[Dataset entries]

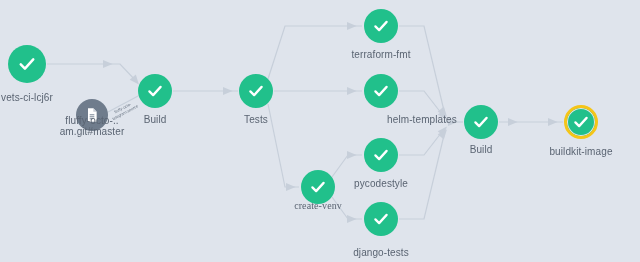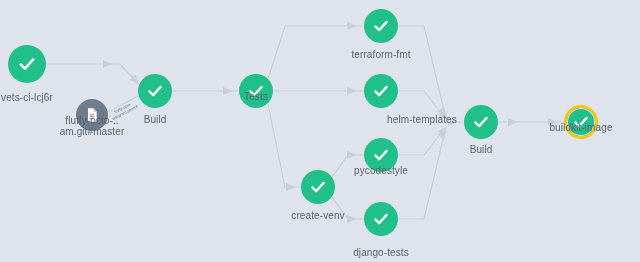"Tests" div.node-label { margin-top: none -> 23px }
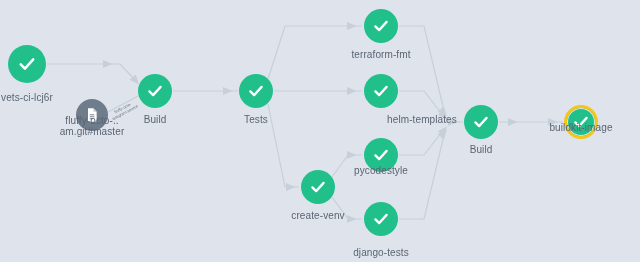"buildkit-image" div.node-label { margin-top: none -> 24px }
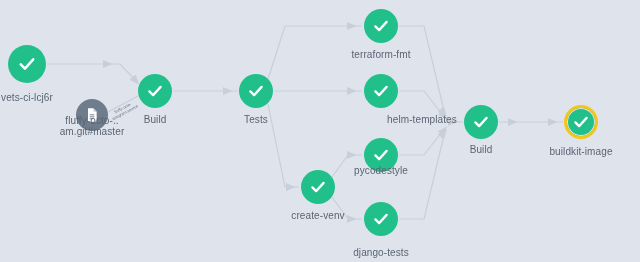"pycodestyle" div.node-label { margin-top: 10px -> 23px }
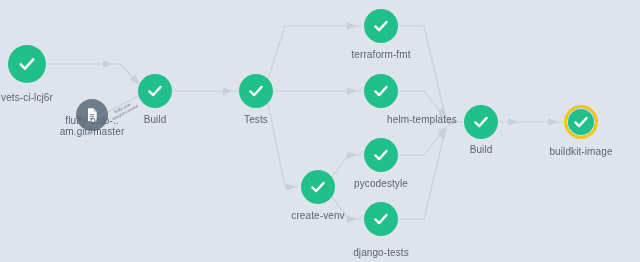"create-venv" div.node-label { font-family: none -> Liberation Serif, serif; margin-top: 23px -> 13px }
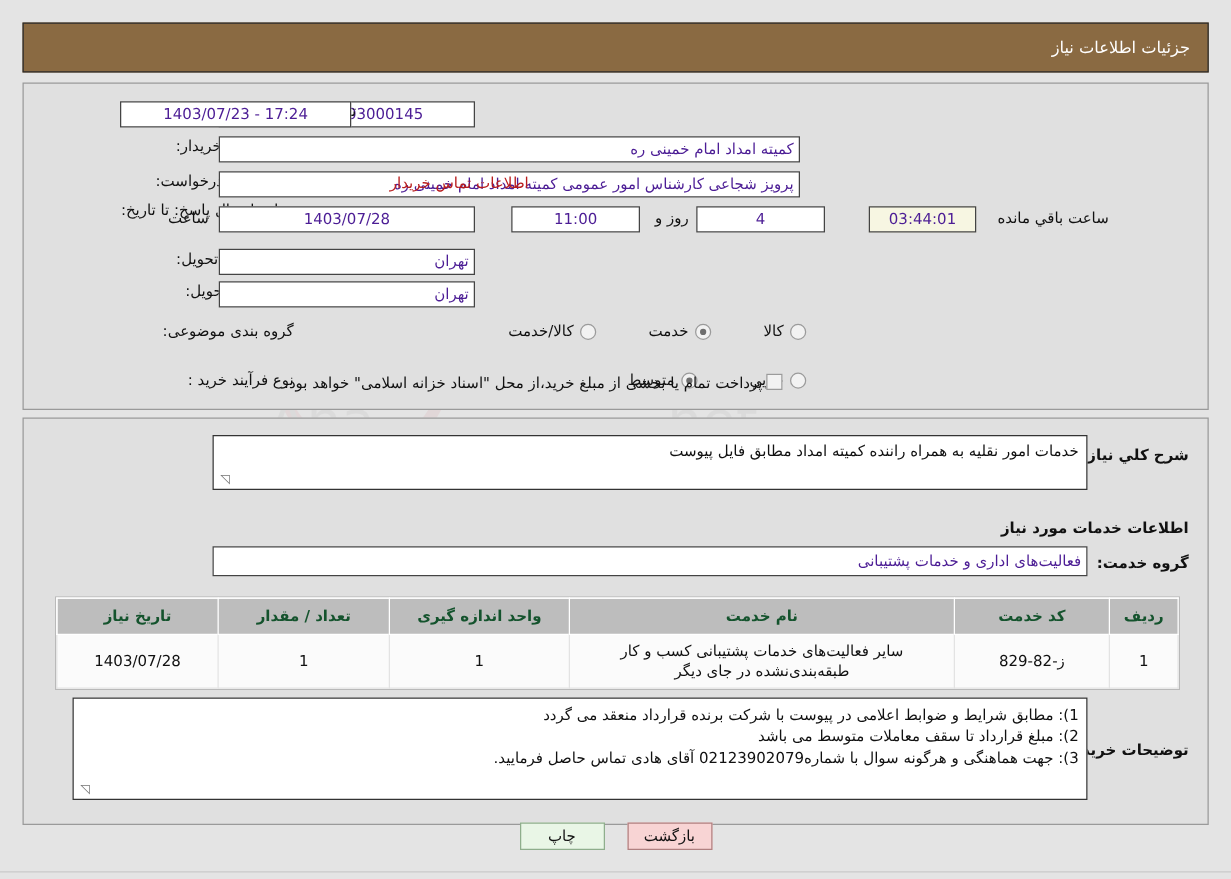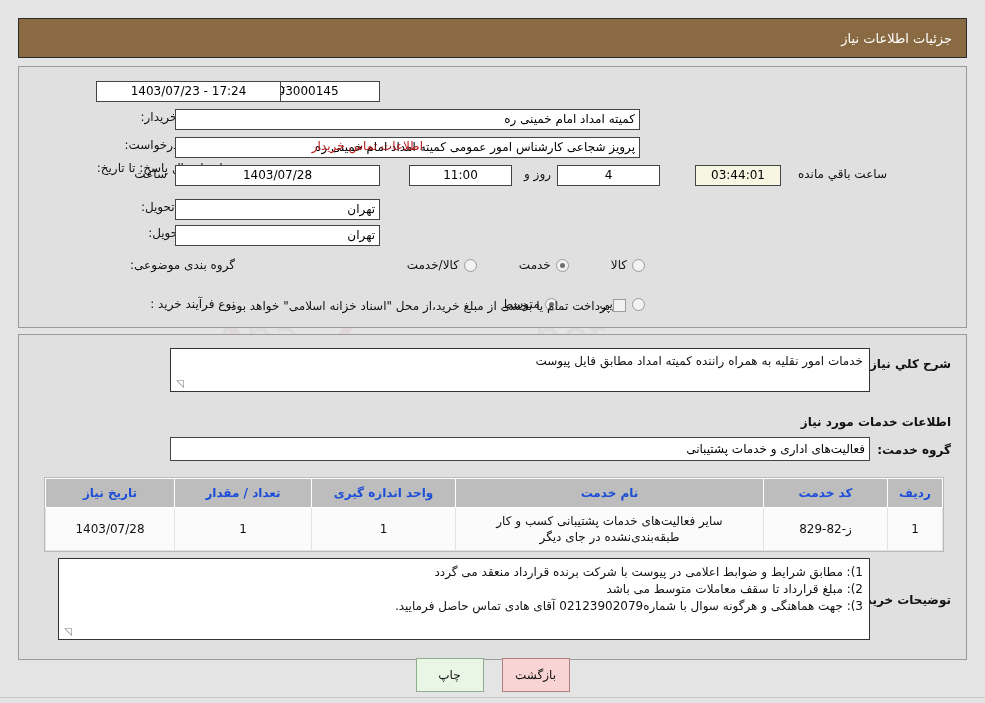"17:24 - 1403/07/23" .fbox { color: #000000 -> #4c1d95 }
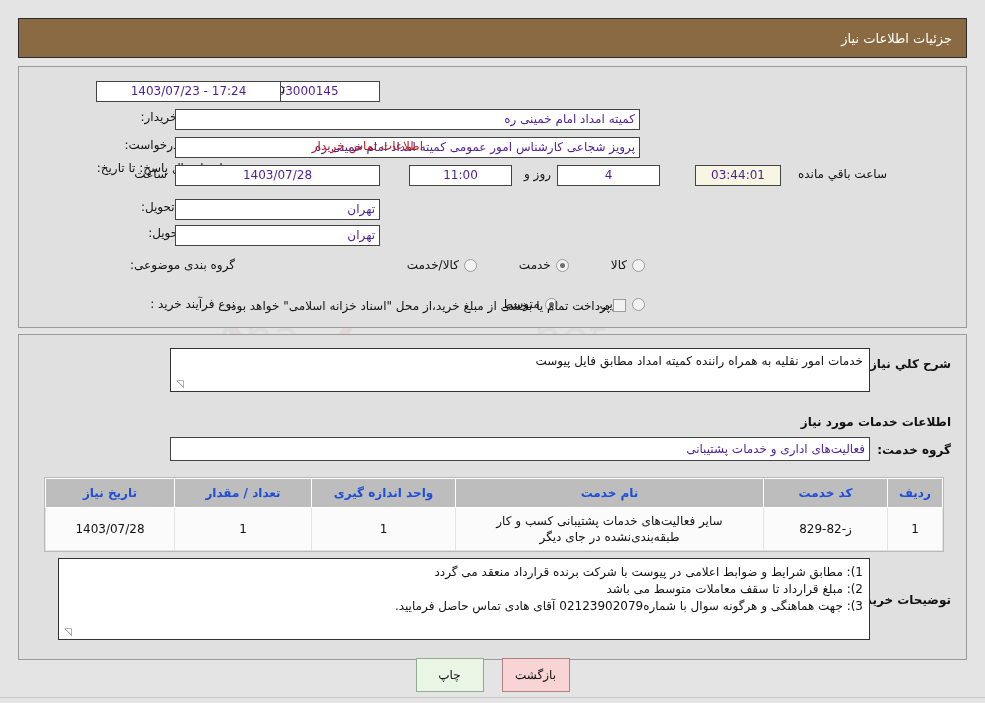"تاریخ نیاز" table.grid th { color: #1d4ed8 -> #14532d }
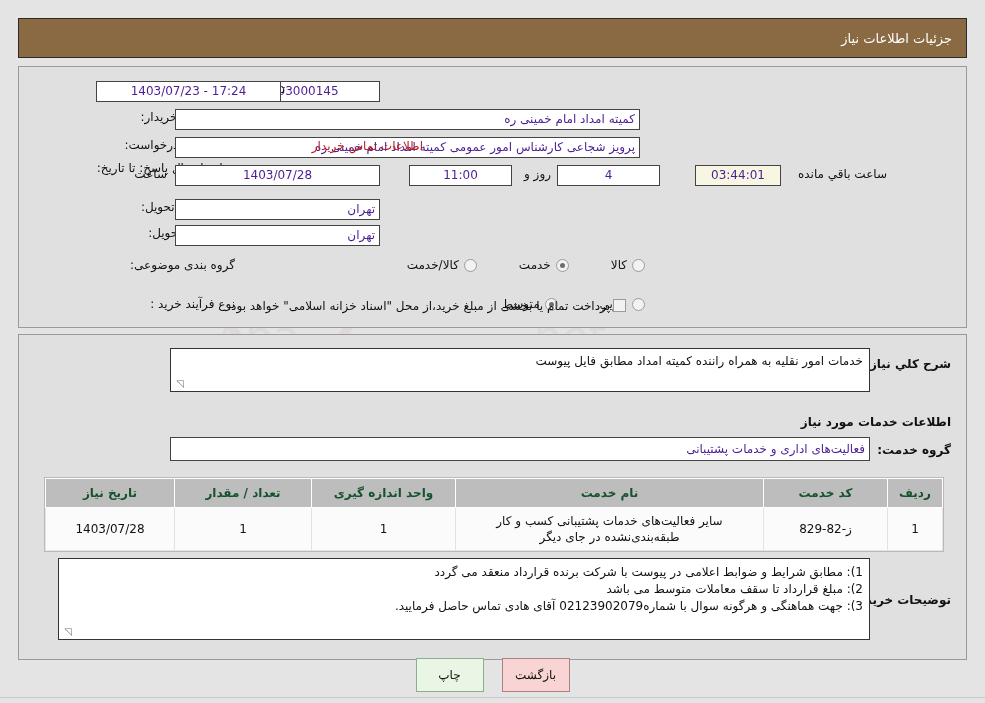"چاپ" .btn { height: 34px -> 22px }
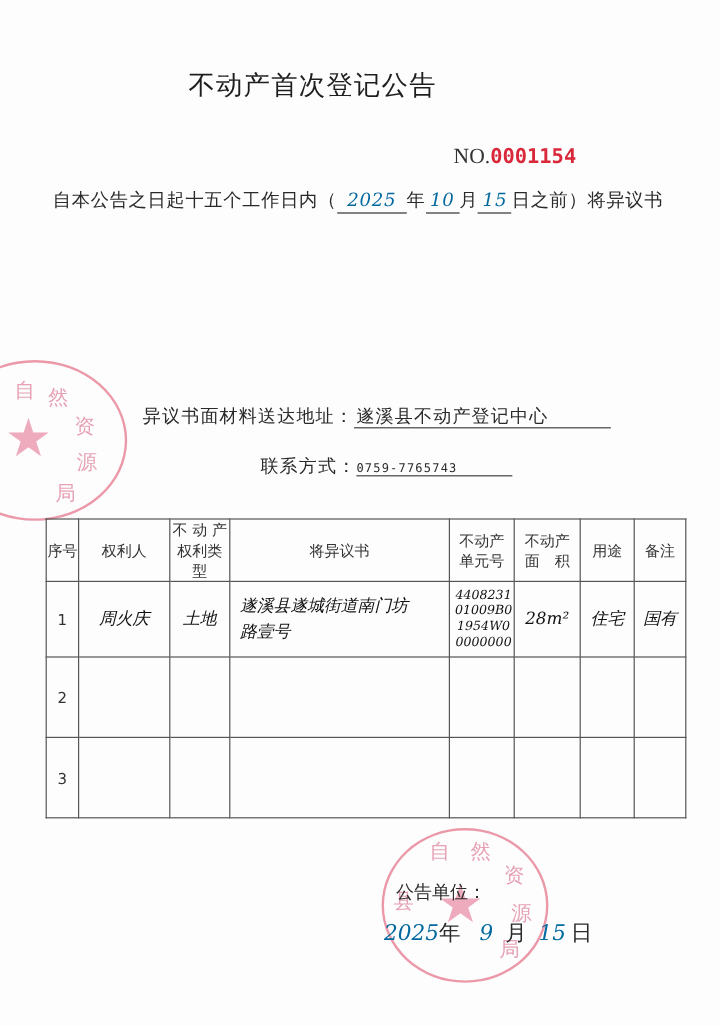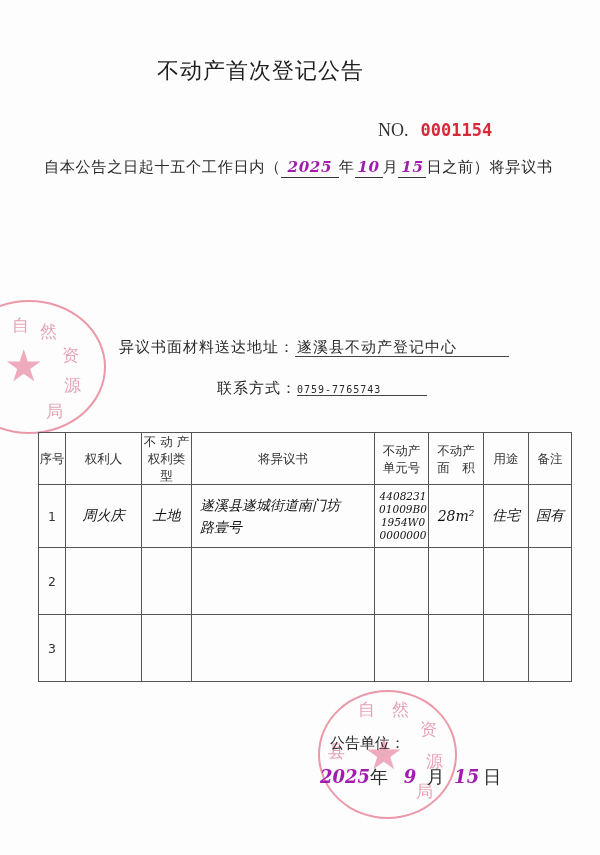"0001154" .docno .num { margin-left: 12px -> none }
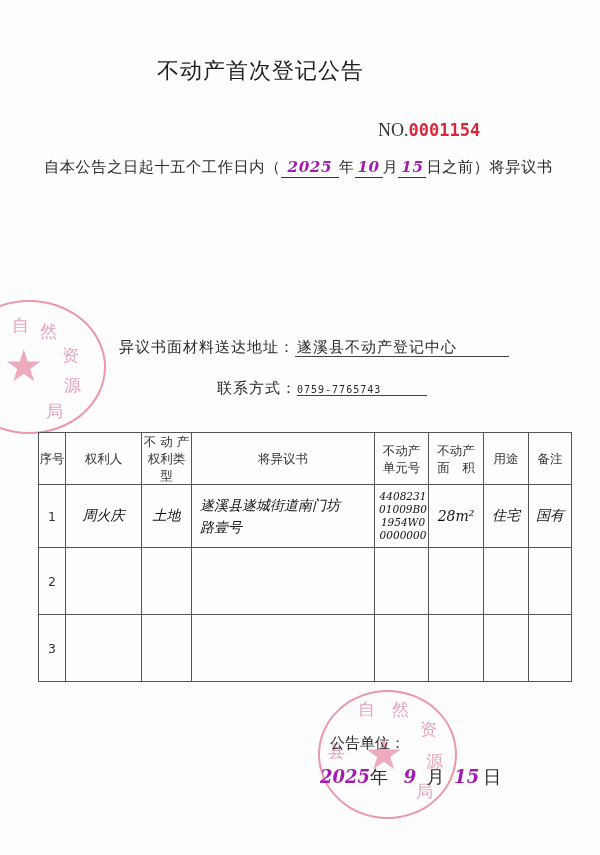"2025" .hw { color: #a21caf -> #0369a1; font-weight: bold -> normal }
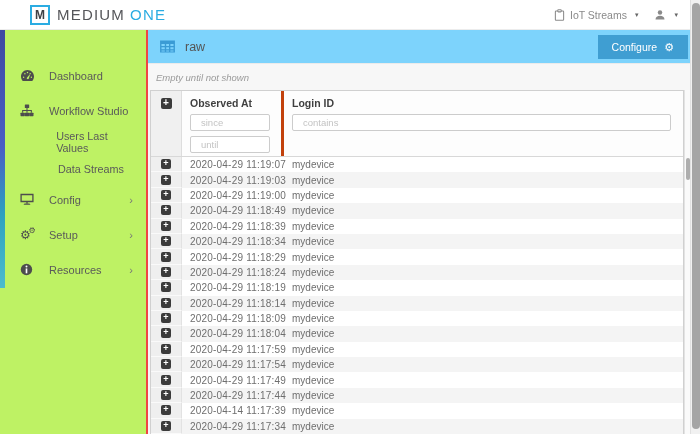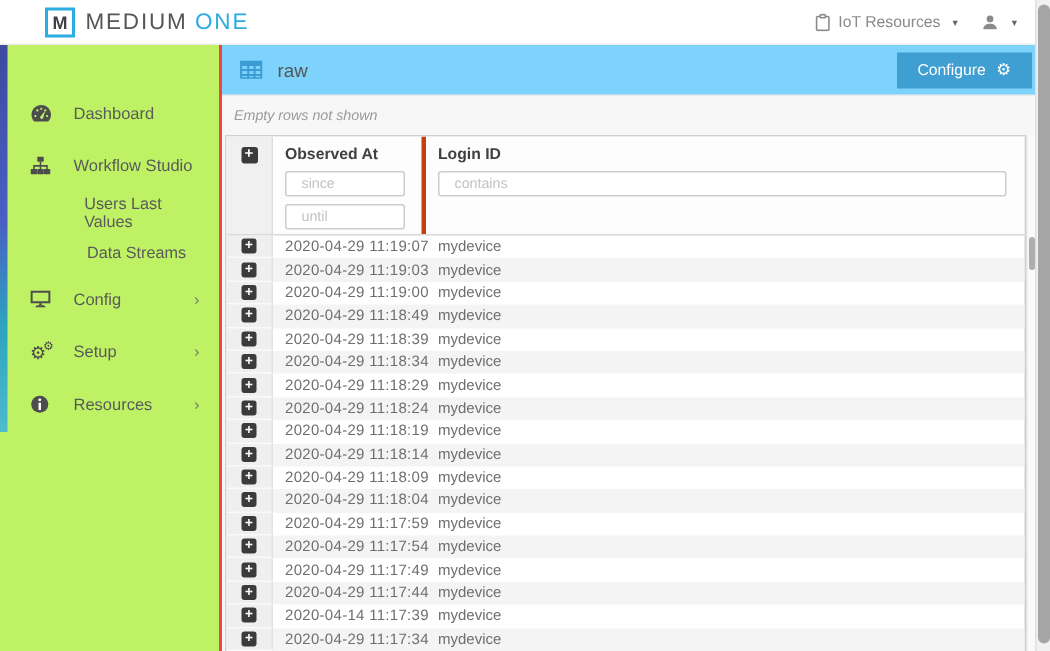"IoT Resources" span { text: Resources -> Streams }
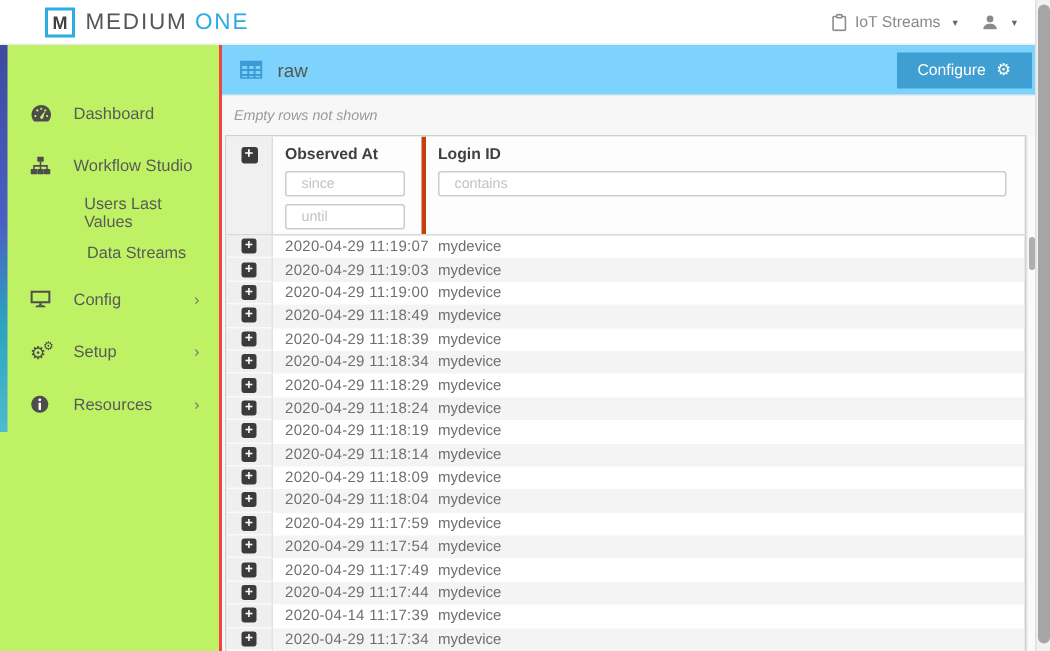"Empty rows not shown" div.note { text: rows -> until }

Problem description
Please reproduce exactly, and nothing more, the lines from the one containing "font-family: none ->" through the last line of the entries, both included; pictures stay out.

Your solution
"create-venv" div.node-label { font-family: none -> Liberation Serif, serif; margin-top: 23px -> 13px }
"17:24 - 1403/07/23" .fbox { color: #000000 -> #4c1d95 }
"تاریخ نیاز" table.grid th { color: #1d4ed8 -> #14532d }
"چاپ" .btn { height: 34px -> 22px }
"0001154" .docno .num { margin-left: 12px -> none }
"2025" .hw { color: #a21caf -> #0369a1; font-weight: bold -> normal }
"IoT Resources" span { text: Resources -> Streams }
"Empty rows not shown" div.note { text: rows -> until }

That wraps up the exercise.